What to work on :: Search the entries below for the word "similar" and copy each line that has it.

Records to process ::
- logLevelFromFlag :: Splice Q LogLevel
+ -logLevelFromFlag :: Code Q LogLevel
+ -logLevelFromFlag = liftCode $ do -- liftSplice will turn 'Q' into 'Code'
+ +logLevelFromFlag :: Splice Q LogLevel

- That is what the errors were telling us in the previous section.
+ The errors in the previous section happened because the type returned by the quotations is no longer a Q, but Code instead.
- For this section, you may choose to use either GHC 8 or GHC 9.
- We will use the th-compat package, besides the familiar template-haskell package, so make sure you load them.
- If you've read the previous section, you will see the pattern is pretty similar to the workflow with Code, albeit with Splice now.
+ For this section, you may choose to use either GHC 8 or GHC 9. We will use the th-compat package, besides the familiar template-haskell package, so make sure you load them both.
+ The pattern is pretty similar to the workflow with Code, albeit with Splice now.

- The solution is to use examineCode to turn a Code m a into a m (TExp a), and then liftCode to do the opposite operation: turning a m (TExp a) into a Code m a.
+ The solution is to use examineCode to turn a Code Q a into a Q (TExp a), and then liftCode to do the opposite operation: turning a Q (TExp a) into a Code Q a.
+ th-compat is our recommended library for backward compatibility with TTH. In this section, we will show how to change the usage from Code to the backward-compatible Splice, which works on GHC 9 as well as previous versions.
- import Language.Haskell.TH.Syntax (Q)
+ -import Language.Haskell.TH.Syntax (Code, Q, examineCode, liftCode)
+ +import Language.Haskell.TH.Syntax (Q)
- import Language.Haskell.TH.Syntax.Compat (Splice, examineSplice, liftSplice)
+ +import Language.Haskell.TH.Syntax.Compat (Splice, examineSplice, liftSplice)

Exercise solution ::
- If you've read the previous section, you will see the pattern is pretty similar to the workflow with Code, albeit with Splice now.
+ The pattern is pretty similar to the workflow with Code, albeit with Splice now.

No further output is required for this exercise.